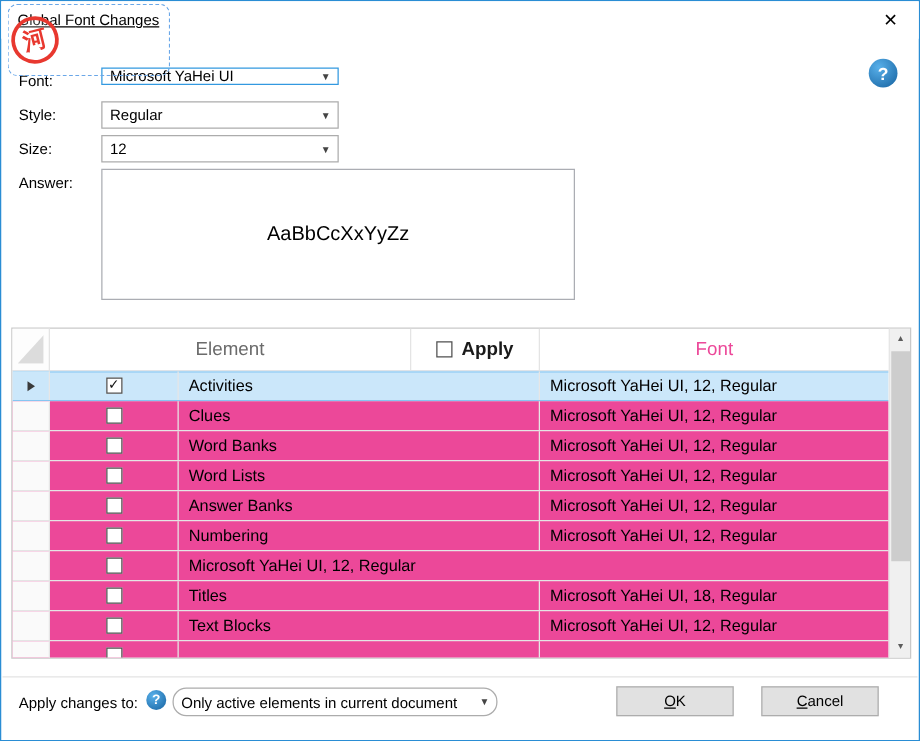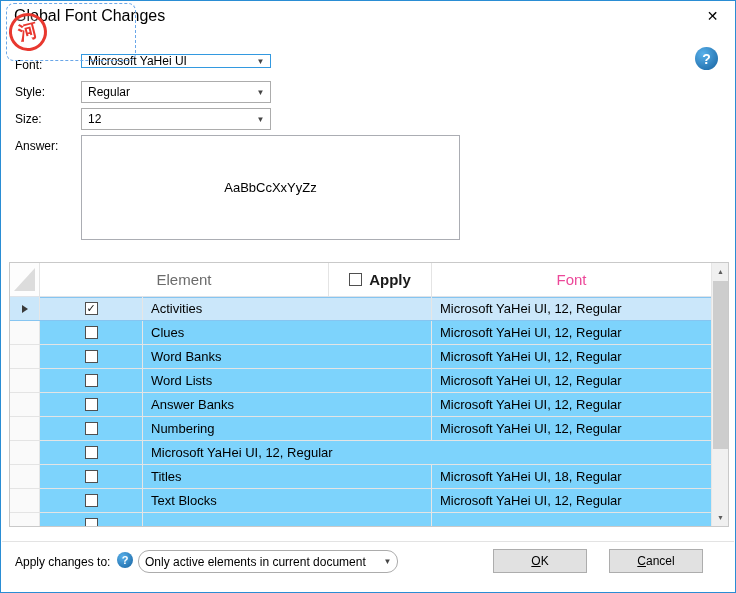--- a/index.html
+++ b/index.html
@@ -3,21 +3,21 @@
 <meta charset="utf-8">
 <style>
   * { margin:0; padding:0; box-sizing:border-box; }
   html,body { width:736px; height:593px; }
   body { font-family:"Liberation Sans", sans-serif; background:#fff; position:relative; overflow:hidden; }
 
   .window { position:absolute; inset:0; border:1px solid #2a8dd4; background:#fff; }
 
   
   .titlebar { position:absolute; left:0; top:0; right:0; height:30px; background:#fff; }
-  .title { position:absolute; left:13px; top:0; line-height:30px; font-size:16px; color:#000; }
+  .title { position:absolute; left:13px; top:0; line-height:30px; font-size:12px; color:#000;text-decoration:underline; }
   .close-btn { position:absolute; right:0; top:0; width:45px; height:29px; border:0; background:transparent;
                font-size:14px; color:#000; cursor:pointer; font-family:"Liberation Sans", sans-serif; }
 
   
   .watermark { position:absolute; left:5px; top:2px; width:130px; height:58px; border:1px dashed #6aa7e8;
                border-radius:8px; display:flex; align-items:center; z-index:20; }
   .seal { width:38px; height:38px; border:3px solid #e8382f; border-radius:50%; color:#e8382f; font-weight:bold;
           font-size:19px; display:flex; align-items:center; justify-content:center; transform:rotate(-14deg);
           margin-left:2px; flex:none; background:rgba(255,255,255,.2); }
   .wm-text { margin-left:3px; }
@@ -28,40 +28,40 @@
 
   
   .form-label { position:absolute; left:14px; font-size:12px; color:#000; }
   .combo { position:absolute; background:#fff; border:1px solid #acacac; font-size:12px; color:#000;
            display:flex; align-items:center; padding-left:6px; cursor:default; }
   .combo.focused { border-color:#3399e0; }
   .combo .arrow { position:absolute; right:1px; top:1px; bottom:1px; width:17px; display:flex;
                   align-items:center; justify-content:center; font-size:8px; color:#444; }
   .preview-box { position:absolute; left:80px; top:134px; width:379px; height:105px; border:1px solid #abadb3;
                  background:#fff; display:flex; align-items:center; justify-content:center; }
-  .preview-text { font-size:13px; color:#000; }
+  .preview-text { font-size:16px; color:#000; }
 
   .help { border-radius:50%; background:radial-gradient(circle at 35% 30%, #58b0ea, #15619f); color:#fff;
           font-weight:bold; display:flex; align-items:center; justify-content:center; cursor:pointer; }
   .help-main { position:absolute; left:694px; top:46px; width:23px; height:23px; font-size:14px; }
   .help-small { position:absolute; left:116px; top:551px; width:16px; height:16px; font-size:11px; }
 
   
   .grid { position:absolute; left:8px; top:261px; width:720px; height:265px; border:1px solid #c9c9c9; background:#fff; }
   .grid-header { display:flex; height:34px; width:calc(100% - 17px); border-bottom:1px solid #dfe3e8; }
   .hcell { display:flex; align-items:center; justify-content:center; border-right:1px solid #e4e4e4; height:100%; }
   .hcell.corner { width:30px; position:relative; background:#fdfdfd; }
   .corner-tri { position:absolute; left:4px; top:5px; width:21px; height:23px; background:#dcdcdc;
                 clip-path:polygon(0 100%, 100% 0, 100% 100%); }
   .hcell.apply-h { width:103px; font-size:15px; font-weight:bold; color:#1a1a1a; gap:7px; }
   .hcell.element-h { width:289px; font-size:15px; color:#6b6b6b; }
   .hcell.font-h { flex:1; font-size:15px; color:#ec4899; border-right:none; }
 
   .grid-body { width:calc(100% - 17px); height:229px; overflow:hidden; }
-  .grid-row { display:flex; height:24px; border-bottom:1px solid #e4e4e4; background:#7dd3fc; }
+  .grid-row { display:flex; height:24px; border-bottom:1px solid #e4e4e4; background:#ec4899; }
   .grid-row.selected { background:#cbe7fa; box-shadow:inset 0 1px 0 #86c5f1; border-bottom-color:#86c5f1; }
   .cell { height:100%; display:flex; align-items:center; border-right:1px solid #e6e6e6; }
   .cell.rowhdr { width:30px; background:#fafafa; justify-content:center; }
   .grid-row.selected .cell.rowhdr { background:#cbe7fa; }
   .cell.apply { width:103px; justify-content:center; }
   .cell.element { width:289px; padding-left:8px; font-size:13px; color:#000; }
   .cell.font { flex:1; padding-left:8px; font-size:13px; color:#000; border-right:none; }
 
   .checkbox { display:inline-block; width:13px; height:13px; border:1px solid #4f4f4f; background:#fff;
               font-size:11px; line-height:11px; text-align:center; color:#111; cursor:pointer; }

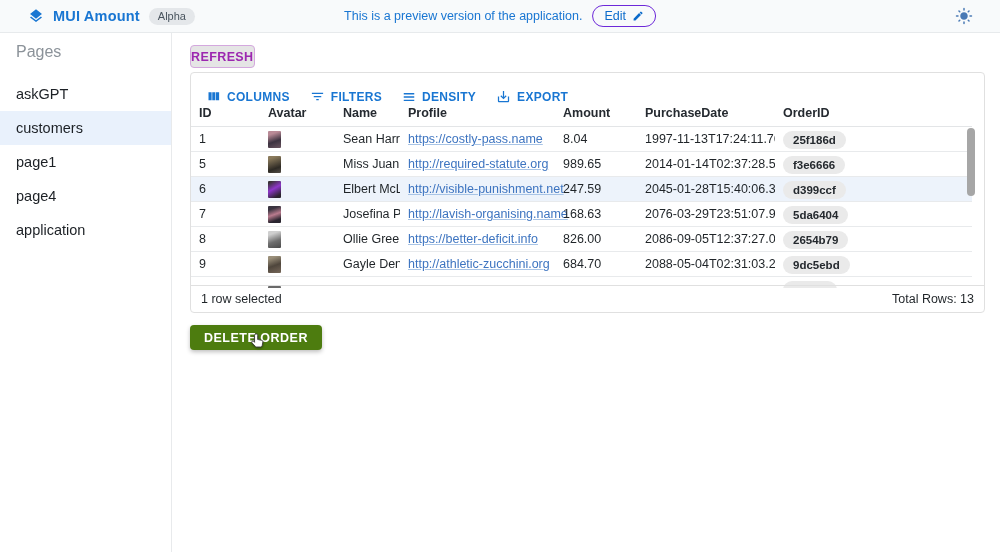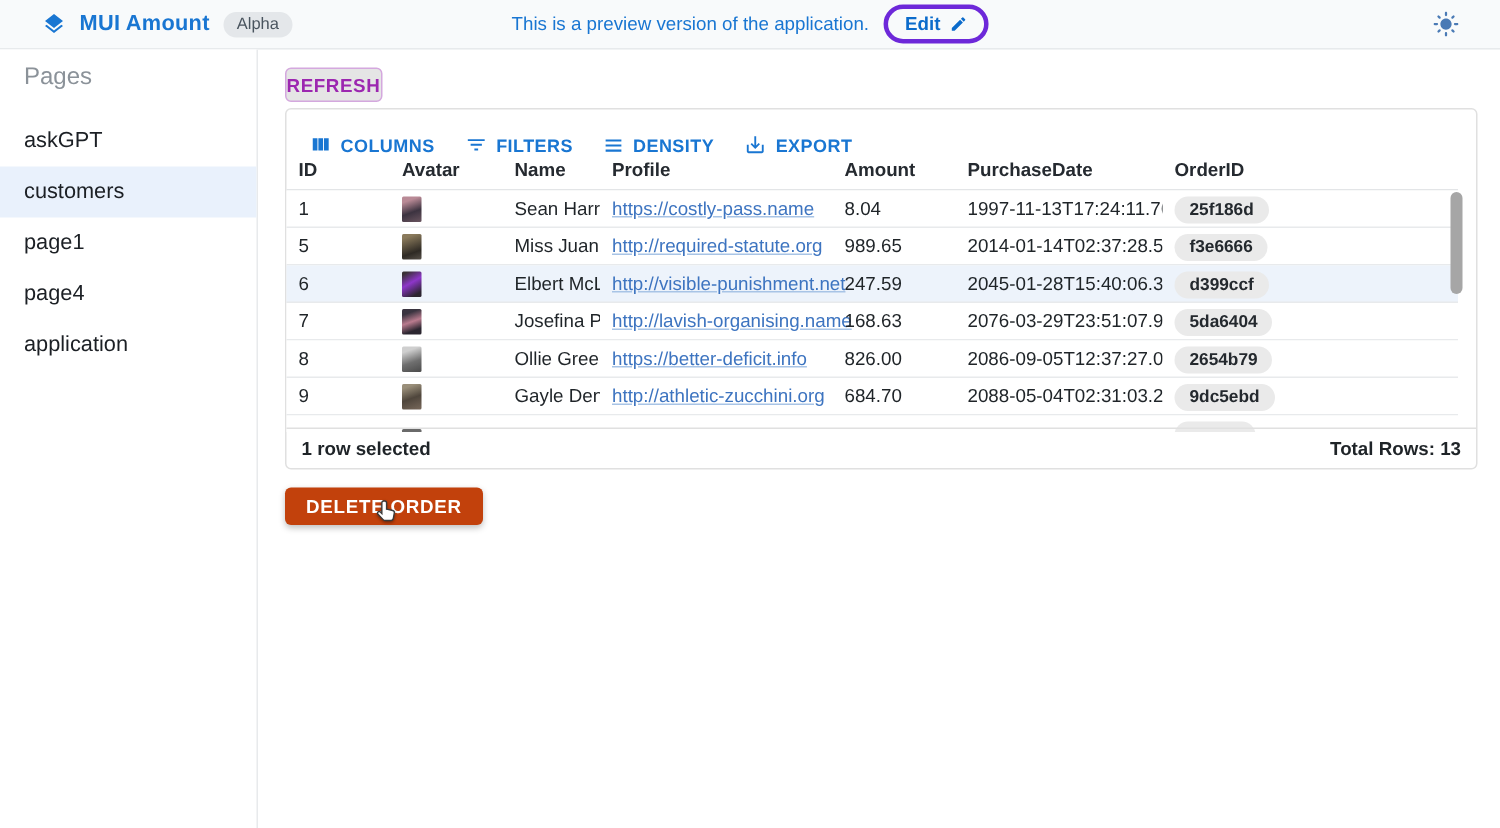--- a/index.html
+++ b/index.html
@@ -9,22 +9,22 @@
   
   .topbar{position:absolute;top:0;left:0;right:0;height:32px;background:#f8fafb;
           border-bottom:1px solid #e7eaec;display:flex;align-items:center;}
   .brand{display:flex;align-items:center;gap:9px;padding-left:28px;}
   .brand-title{font-size:14.5px;font-weight:bold;color:#1976d2;letter-spacing:.2px;}
   .alpha-chip{background:#e4e7ea;color:#49545e;font-size:11px;padding:3px 9px;
               border-radius:10px;line-height:1;}
   .preview-wrap{position:absolute;left:50%;top:0;height:32px;transform:translateX(-50%);
                 display:flex;align-items:center;gap:10px;white-space:nowrap;}
   .preview-text{color:#1976d2;font-size:12.5px;}
-  .edit-btn{display:flex;align-items:center;gap:6px;border:3px solid #6d28d9;border-radius:999px;
-            background:transparent;color:#0b6bcb;font-size:12.5px;font-weight:bold;
+  .edit-btn{display:flex;align-items:center;gap:6px;border:1px solid #6d28d9;border-radius:999px;
+            background:transparent;color:#0b6bcb;font-size:12.5px;font-weight:normal;
             padding:3px 11px;cursor:pointer;font-family:inherit;}
   .theme-btn{position:absolute;right:27px;top:7px;width:18px;height:18px;border:none;
              background:transparent;padding:0;cursor:pointer;}
 
   
   .sidebar{position:absolute;top:33px;left:0;bottom:0;width:171px;background:#fff;
            border-right:1px solid #e8eaec;}
   .pages-label{font-size:16px;color:#8b9299;padding:10px 16px 4px 16px;}
   .nav-item{height:34px;display:flex;align-items:center;padding-left:16px;font-size:14.5px;
             color:#1c2025;cursor:pointer;margin-top:0;}
@@ -65,24 +65,24 @@
   .chip{display:inline-block;min-width:34px;text-align:center;background:#eaeaea;color:#24292e;
         font-size:11.5px;line-height:18px;height:18px;padding:0 10px;border-radius:12px;
         margin-left:8px;font-weight:bold;}
 
   .vscroll-track{position:absolute;top:55px;right:8px;width:10px;height:160px;}
   .vscroll-thumb{position:absolute;top:0;left:1px;width:8px;height:68px;background:#a6a6a6;
                  border-radius:4px;cursor:pointer;}
 
   .grid-footer{position:absolute;left:0;right:0;bottom:0;height:26px;border-top:1px solid #e0e0e0;
                display:flex;align-items:center;justify-content:space-between;padding:0 10px;
-               font-size:12.5px;color:#1f2428;font-weight:bold;}
+               font-size:12.5px;color:#1f2428;}
 
   .delete-btn{position:absolute;left:190px;top:325px;height:25px;padding:1px 14px;border:none;
-              border-radius:4px;background:#c2410c;color:#fff;font-size:12.5px;font-weight:bold;
+              border-radius:4px;background:#4d7c0f;color:#fff;font-size:12.5px;font-weight:bold;
               letter-spacing:.5px;cursor:pointer;box-shadow:0 2px 4px rgba(0,0,0,.25);
               font-family:inherit;}
   .cursor-icon{position:absolute;left:249px;top:332px;width:17px;height:17px;pointer-events:none;
                filter:drop-shadow(0 1px 1px rgba(0,0,0,.4));}
 </style>
 </head>
 <body>
 
 <div class="app">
──────
◆ Task directions
Write all the entries again word for word, minus the pictures.

◆ Task answer
--- a/index.html
+++ b/index.html
@@ -3,21 +3,21 @@
 <meta charset="utf-8">
 <style>
   * { margin:0; padding:0; box-sizing:border-box; }
   html,body { width:736px; height:593px; }
   body { font-family:"Liberation Sans", sans-serif; background:#fff; position:relative; overflow:hidden; }
 
   .window { position:absolute; inset:0; border:1px solid #2a8dd4; background:#fff; }
 
   
   .titlebar { position:absolute; left:0; top:0; right:0; height:30px; background:#fff; }
-  .title { position:absolute; left:13px; top:0; line-height:30px; font-size:16px; color:#000; }
+  .title { position:absolute; left:13px; top:0; line-height:30px; font-size:12px; color:#000;text-decoration:underline; }
   .close-btn { position:absolute; right:0; top:0; width:45px; height:29px; border:0; background:transparent;
                font-size:14px; color:#000; cursor:pointer; font-family:"Liberation Sans", sans-serif; }
 
   
   .watermark { position:absolute; left:5px; top:2px; width:130px; height:58px; border:1px dashed #6aa7e8;
                border-radius:8px; display:flex; align-items:center; z-index:20; }
   .seal { width:38px; height:38px; border:3px solid #e8382f; border-radius:50%; color:#e8382f; font-weight:bold;
           font-size:19px; display:flex; align-items:center; justify-content:center; transform:rotate(-14deg);
           margin-left:2px; flex:none; background:rgba(255,255,255,.2); }
   .wm-text { margin-left:3px; }
@@ -28,40 +28,40 @@
 
   
   .form-label { position:absolute; left:14px; font-size:12px; color:#000; }
   .combo { position:absolute; background:#fff; border:1px solid #acacac; font-size:12px; color:#000;
            display:flex; align-items:center; padding-left:6px; cursor:default; }
   .combo.focused { border-color:#3399e0; }
   .combo .arrow { position:absolute; right:1px; top:1px; bottom:1px; width:17px; display:flex;
                   align-items:center; justify-content:center; font-size:8px; color:#444; }
   .preview-box { position:absolute; left:80px; top:134px; width:379px; height:105px; border:1px solid #abadb3;
                  background:#fff; display:flex; align-items:center; justify-content:center; }
-  .preview-text { font-size:13px; color:#000; }
+  .preview-text { font-size:16px; color:#000; }
 
   .help { border-radius:50%; background:radial-gradient(circle at 35% 30%, #58b0ea, #15619f); color:#fff;
           font-weight:bold; display:flex; align-items:center; justify-content:center; cursor:pointer; }
   .help-main { position:absolute; left:694px; top:46px; width:23px; height:23px; font-size:14px; }
   .help-small { position:absolute; left:116px; top:551px; width:16px; height:16px; font-size:11px; }
 
   
   .grid { position:absolute; left:8px; top:261px; width:720px; height:265px; border:1px solid #c9c9c9; background:#fff; }
   .grid-header { display:flex; height:34px; width:calc(100% - 17px); border-bottom:1px solid #dfe3e8; }
   .hcell { display:flex; align-items:center; justify-content:center; border-right:1px solid #e4e4e4; height:100%; }
   .hcell.corner { width:30px; position:relative; background:#fdfdfd; }
   .corner-tri { position:absolute; left:4px; top:5px; width:21px; height:23px; background:#dcdcdc;
                 clip-path:polygon(0 100%, 100% 0, 100% 100%); }
   .hcell.apply-h { width:103px; font-size:15px; font-weight:bold; color:#1a1a1a; gap:7px; }
   .hcell.element-h { width:289px; font-size:15px; color:#6b6b6b; }
   .hcell.font-h { flex:1; font-size:15px; color:#ec4899; border-right:none; }
 
   .grid-body { width:calc(100% - 17px); height:229px; overflow:hidden; }
-  .grid-row { display:flex; height:24px; border-bottom:1px solid #e4e4e4; background:#7dd3fc; }
+  .grid-row { display:flex; height:24px; border-bottom:1px solid #e4e4e4; background:#ec4899; }
   .grid-row.selected { background:#cbe7fa; box-shadow:inset 0 1px 0 #86c5f1; border-bottom-color:#86c5f1; }
   .cell { height:100%; display:flex; align-items:center; border-right:1px solid #e6e6e6; }
   .cell.rowhdr { width:30px; background:#fafafa; justify-content:center; }
   .grid-row.selected .cell.rowhdr { background:#cbe7fa; }
   .cell.apply { width:103px; justify-content:center; }
   .cell.element { width:289px; padding-left:8px; font-size:13px; color:#000; }
   .cell.font { flex:1; padding-left:8px; font-size:13px; color:#000; border-right:none; }
 
   .checkbox { display:inline-block; width:13px; height:13px; border:1px solid #4f4f4f; background:#fff;
               font-size:11px; line-height:11px; text-align:center; color:#111; cursor:pointer; }

--- a/index.html
+++ b/index.html
@@ -9,22 +9,22 @@
   
   .topbar{position:absolute;top:0;left:0;right:0;height:32px;background:#f8fafb;
           border-bottom:1px solid #e7eaec;display:flex;align-items:center;}
   .brand{display:flex;align-items:center;gap:9px;padding-left:28px;}
   .brand-title{font-size:14.5px;font-weight:bold;color:#1976d2;letter-spacing:.2px;}
   .alpha-chip{background:#e4e7ea;color:#49545e;font-size:11px;padding:3px 9px;
               border-radius:10px;line-height:1;}
   .preview-wrap{position:absolute;left:50%;top:0;height:32px;transform:translateX(-50%);
                 display:flex;align-items:center;gap:10px;white-space:nowrap;}
   .preview-text{color:#1976d2;font-size:12.5px;}
-  .edit-btn{display:flex;align-items:center;gap:6px;border:3px solid #6d28d9;border-radius:999px;
-            background:transparent;color:#0b6bcb;font-size:12.5px;font-weight:bold;
+  .edit-btn{display:flex;align-items:center;gap:6px;border:1px solid #6d28d9;border-radius:999px;
+            background:transparent;color:#0b6bcb;font-size:12.5px;font-weight:normal;
             padding:3px 11px;cursor:pointer;font-family:inherit;}
   .theme-btn{position:absolute;right:27px;top:7px;width:18px;height:18px;border:none;
              background:transparent;padding:0;cursor:pointer;}
 
   
   .sidebar{position:absolute;top:33px;left:0;bottom:0;width:171px;background:#fff;
            border-right:1px solid #e8eaec;}
   .pages-label{font-size:16px;color:#8b9299;padding:10px 16px 4px 16px;}
   .nav-item{height:34px;display:flex;align-items:center;padding-left:16px;font-size:14.5px;
             color:#1c2025;cursor:pointer;margin-top:0;}
@@ -65,24 +65,24 @@
   .chip{display:inline-block;min-width:34px;text-align:center;background:#eaeaea;color:#24292e;
         font-size:11.5px;line-height:18px;height:18px;padding:0 10px;border-radius:12px;
         margin-left:8px;font-weight:bold;}
 
   .vscroll-track{position:absolute;top:55px;right:8px;width:10px;height:160px;}
   .vscroll-thumb{position:absolute;top:0;left:1px;width:8px;height:68px;background:#a6a6a6;
                  border-radius:4px;cursor:pointer;}
 
   .grid-footer{position:absolute;left:0;right:0;bottom:0;height:26px;border-top:1px solid #e0e0e0;
                display:flex;align-items:center;justify-content:space-between;padding:0 10px;
-               font-size:12.5px;color:#1f2428;font-weight:bold;}
+               font-size:12.5px;color:#1f2428;}
 
   .delete-btn{position:absolute;left:190px;top:325px;height:25px;padding:1px 14px;border:none;
-              border-radius:4px;background:#c2410c;color:#fff;font-size:12.5px;font-weight:bold;
+              border-radius:4px;background:#4d7c0f;color:#fff;font-size:12.5px;font-weight:bold;
               letter-spacing:.5px;cursor:pointer;box-shadow:0 2px 4px rgba(0,0,0,.25);
               font-family:inherit;}
   .cursor-icon{position:absolute;left:249px;top:332px;width:17px;height:17px;pointer-events:none;
                filter:drop-shadow(0 1px 1px rgba(0,0,0,.4));}
 </style>
 </head>
 <body>
 
 <div class="app">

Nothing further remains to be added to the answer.